Deflate stream format

Deflate is designed as a series of blocks that you can compress/decompress as a stream sequence.

┌─────────────┐
│             │
│    block    │
│             │
├─────────────┤
│             │
│    block    │
│             │
├─────────────┤
│             │
│    block    │
│             │
├─────────────┤
│             │
│    block    │
│             │
├─────────────┤
│             │
│    block    │
│             │
├─────────────┤
│             │
│    block    │
│             │
└─────────────┘

Each block has 2 main parts: header and data.

Deflate’s block uses 3 bits header as a starting of the block.

┌─────────────┐                                         
│     ...     │                                         
│    block    │                                         
│             │                                         
├─────────────┼────────┬───────────────────────────────┐
│             │        │Bit (0) - Last-block-in-stream │
│             │        ├───────────────────────────────┤
│             │ Header │                               │
│             │        │  Bit (1) & (2) - Block type   │
│             │        │                               │
│             ├────────┴───────────────────────────────┤
│             │                                        │
│             │                                        │
│             │                                        │
│    block    │                                        │
│             │                                        │
│             │                                        │
│             │                  Data                  │
│             │                                        │
│             │                                        │
│             │                                        │
│             │                                        │
│             │                                        │
│             │                                        │
├─────────────┼────────────────────────────────────────┘
│     ...     │                                         
│    block    │                                         
│             │                                         
└─────────────┘                                         

The first bit (0): define the current block

Value of bit (0)Description
0This is the last block of the stream.
1There are more blocks after this block.

The second bit and the third bit (1) (2): define block type

Value of bit (0)Description
00No compression. Raw data is stored with lengths from 0 to 65535 bytes. It’s used for incompressible data.
01Compressed with fixed Huffman codes. It used a pre-defined/pre-agreed Huffman tree defined in the Deflate RFC. This type is used for short messages, where a pre-defined Huffman tree saved more space instead a custom Huffman tree.
10Compressed with dynamic Huffman codes. Huffman tree will be defined included.
11This file is reserved, and don’t use.

Data

There are two types of data strucutres depending on the header definition, no compression data (00) and compression data (01 and 10).

No compression data block

No compression with the block type.

It consists of three parts: length, one’s complement of length and literal data.

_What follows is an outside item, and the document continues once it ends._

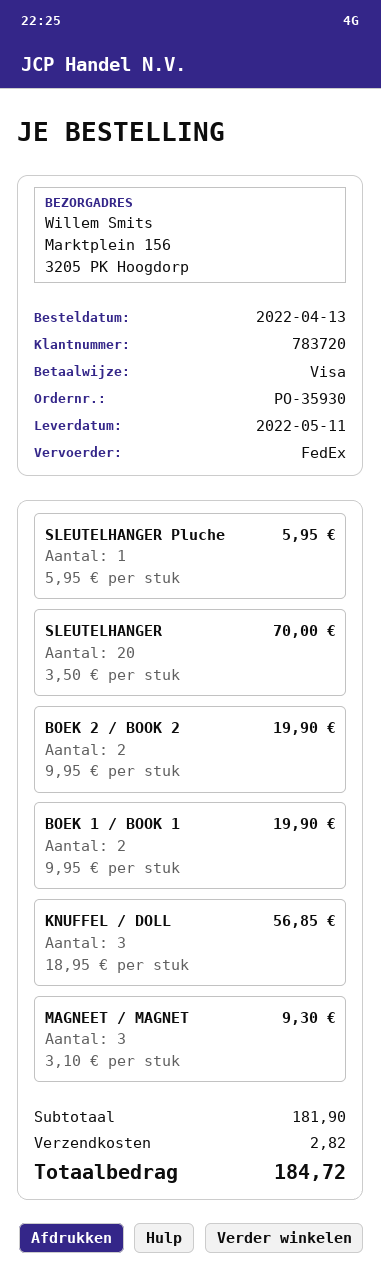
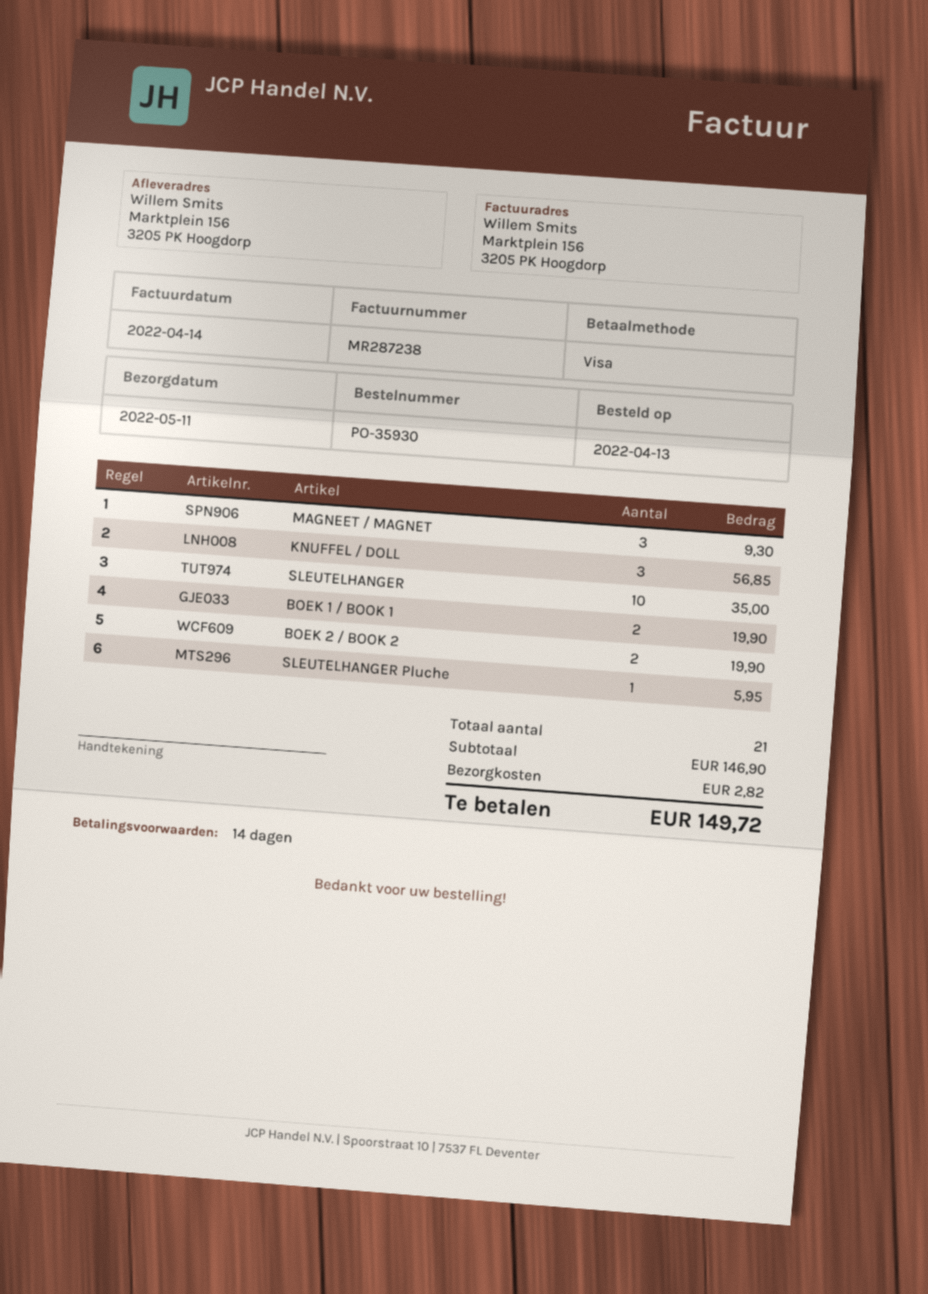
SLEUTELHANGER: 20 for 70.00 -> 10 for 35.00
subtotal: 181.90 -> 146.90
total: 184.72 -> 149.72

┌─────────────┐                                         
│     ...     │                                         
│    block    │                                         
│             │                                         
├─────────────┼────────┬───────────────────────────────┐
│             │        │Bit (0) - Last-block-in-stream │
│             │        ├───────────────────────────────┤
│             │ Header │                               │
│             │        │      Bit (1) & (2) = 00       │
│             │        │                               │
│             ├────────┼───────────────────────────────┤
│             │        │        2 bits - Length        │
│             │        │                               │
│Non-compresse│        ├───────────────────────────────┤
│  d blocks   │        │ 2 bits - one's complement of  │
│             │        │            length             │
│             │        ├───────────────────────────────┤
│             │  Data  │                               │
│             │        │                               │
│             │        │                               │
│             │        │         literal data          │
│             │        │                               │
│             │        │                               │
│             │        │                               │
├─────────────┼────────┴───────────────────────────────┘
│     ...     │                                         
│    block    │                                         
│             │                                         
└─────────────┘                                         

Compression data block

Compression data block requires 2 things: Huffman code trees and encoded data.

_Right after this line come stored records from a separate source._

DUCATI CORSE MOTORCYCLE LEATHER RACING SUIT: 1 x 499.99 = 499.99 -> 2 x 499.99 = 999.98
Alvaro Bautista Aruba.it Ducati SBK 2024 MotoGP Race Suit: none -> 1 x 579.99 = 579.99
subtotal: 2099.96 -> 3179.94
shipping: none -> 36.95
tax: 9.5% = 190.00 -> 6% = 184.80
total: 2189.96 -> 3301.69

  • Huffman code trees: use to map original data to reduced size codes. With header definition. Deflate support 2 cases to define the Huffman code tree:
    • Fixed Huffman codes: pre-agreed Huffman code trees from spec.
    • Dynamic Huffman codes: dynamic Huffman code trees that build from raw data.
  • Compressed data: They are a series of elements of 2 types: literal bytes and pointer to back duplicate literal bytes. The compressed data are encoded to a reduced bit of Huffman code trees.
┌─────────────┐                                         
│     ...     │                                         
│    block    │                                         
│             │                                         
├─────────────┼────────┬───────────────────────────────┐
│             │        │Bit (0) - Last-block-in-stream │
│             │        ├───────────────────────────────┤
│             │ Header │                               │
│             │        │      Bit (1) & (2) = 01       │
│             │        │                               │
│             ├────────┼───────────────────────────────┤
│             │        │        2 bits - Length        │
│ compressed  │        │                               │
│  blocks -   │        ├───────────────────────────────┤
│Fixed Huffman│        │ 2 bits - one's complement of  │
│    codes    │        │            length             │
│             │        ├───────────────────────────────┤
│             │  Data  │                               │
│             │        │                               │
│             │        │                               │
│             │        │         Encoded data          │
│             │        │                               │
│             │        │                               │
│             │        │                               │
├─────────────┼────────┼───────────────────────────────┤
│             │        │Bit (0) - Last-block-in-stream │
│             │        ├───────────────────────────────┤
│             │ Header │                               │
│             │        │      Bit (1) & (2) = 01       │
│             │        │                               │
│             ├────────┼───────────────────────────────┤
│             │        │        2 bits - Length        │
│             │        │                               │
│             │        ├───────────────────────────────┤
│ compressed  │        │ 2 bits - one's complement of  │
│  blocks -   │        │            length             │
│   Dynamic   │        ├───────────────────────────────┤
│Huffman codes│        │                               │
│             │        │      Huffman code trees       │
│             │  Data  │                               │
│             │        ├───────────────────────────────┤
│             │        │                               │
│             │        │                               │
│             │        │                               │
│             │        │         Encoded data          │
│             │        │                               │
│             │        │                               │
│             │        │                               │
├─────────────┼────────┴───────────────────────────────┘
│     ...     │                                         
│    block    │                                         
│             │                                         
└─────────────┘                                         

Compression stages:

Deflate compress the data in two stages: duplicate elimination and bit reduction.

Duplicate elimination

In the first stage, deflate uses the LZ77 algorithm. It searches duplicated uncompressed bytes and replaces them with reference pointer. The reference pointer is defined by 2 elements:

  • Distance (or offset): the relative back to the first existing bytes occurs in original uncompressed data.
  • Length: the duplicated bytes length.

The reference pointers of LZ77 in Deflate defines by 8-bit for duplicated uncompressed length and a 15-bit distance of duplicated uncompressed position.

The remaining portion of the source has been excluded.